▶ The problem: Your reply should reproduce all the data below exactly while excluding the pictures.

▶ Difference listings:
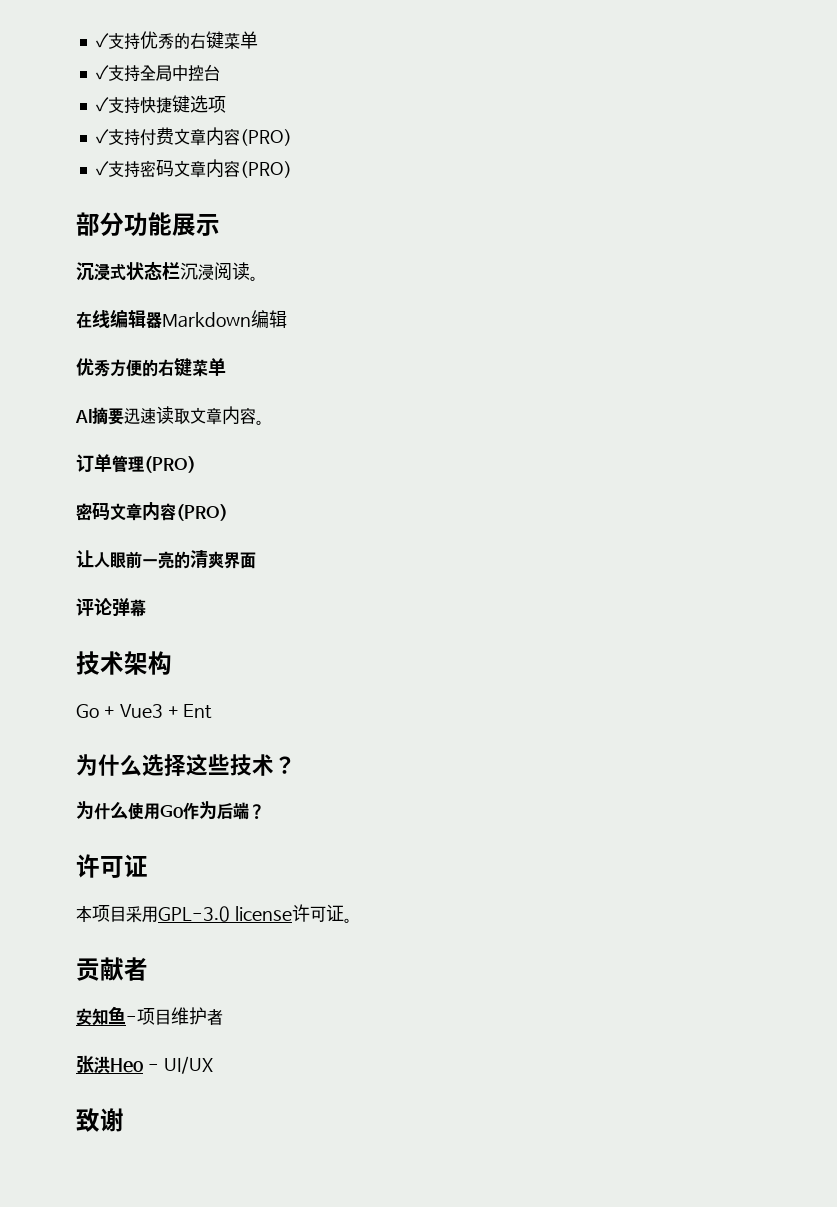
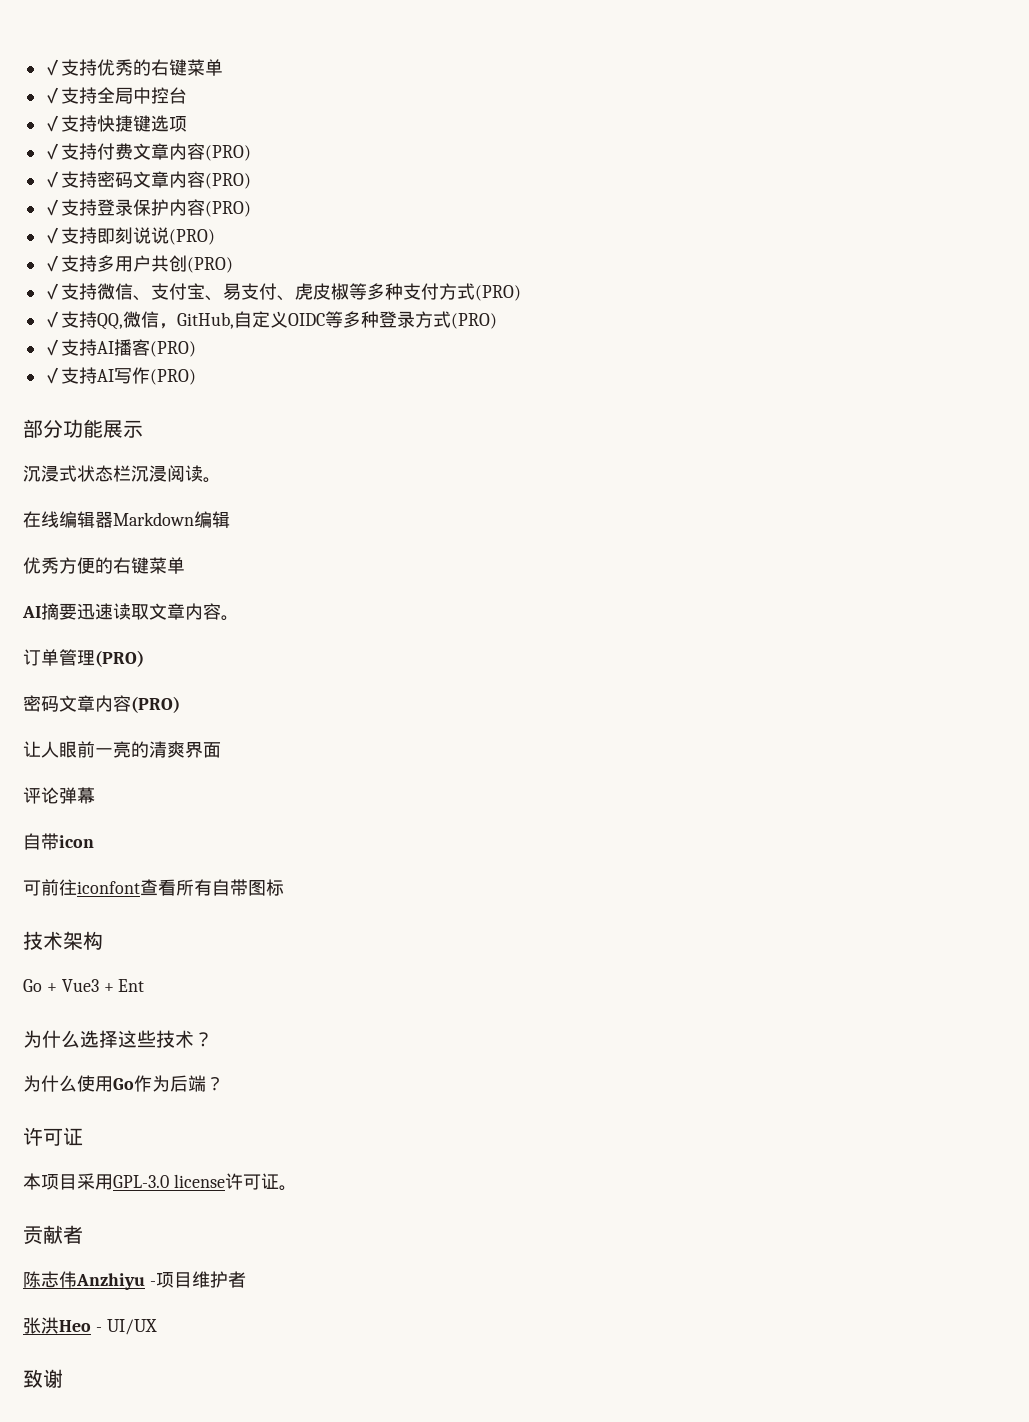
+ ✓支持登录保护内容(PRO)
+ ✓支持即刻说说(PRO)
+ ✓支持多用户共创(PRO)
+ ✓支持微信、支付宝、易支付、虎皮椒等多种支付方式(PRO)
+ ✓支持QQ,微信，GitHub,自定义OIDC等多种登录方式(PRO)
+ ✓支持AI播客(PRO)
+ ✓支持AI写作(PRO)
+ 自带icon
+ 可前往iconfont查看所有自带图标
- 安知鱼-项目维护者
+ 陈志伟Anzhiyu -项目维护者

▶ Response box:
+ ✓支持登录保护内容(PRO)
+ ✓支持即刻说说(PRO)
+ ✓支持多用户共创(PRO)
+ ✓支持微信、支付宝、易支付、虎皮椒等多种支付方式(PRO)
+ ✓支持QQ,微信，GitHub,自定义OIDC等多种登录方式(PRO)
+ ✓支持AI播客(PRO)
+ ✓支持AI写作(PRO)
+ 自带icon
+ 可前往iconfont查看所有自带图标
- 安知鱼-项目维护者
+ 陈志伟Anzhiyu -项目维护者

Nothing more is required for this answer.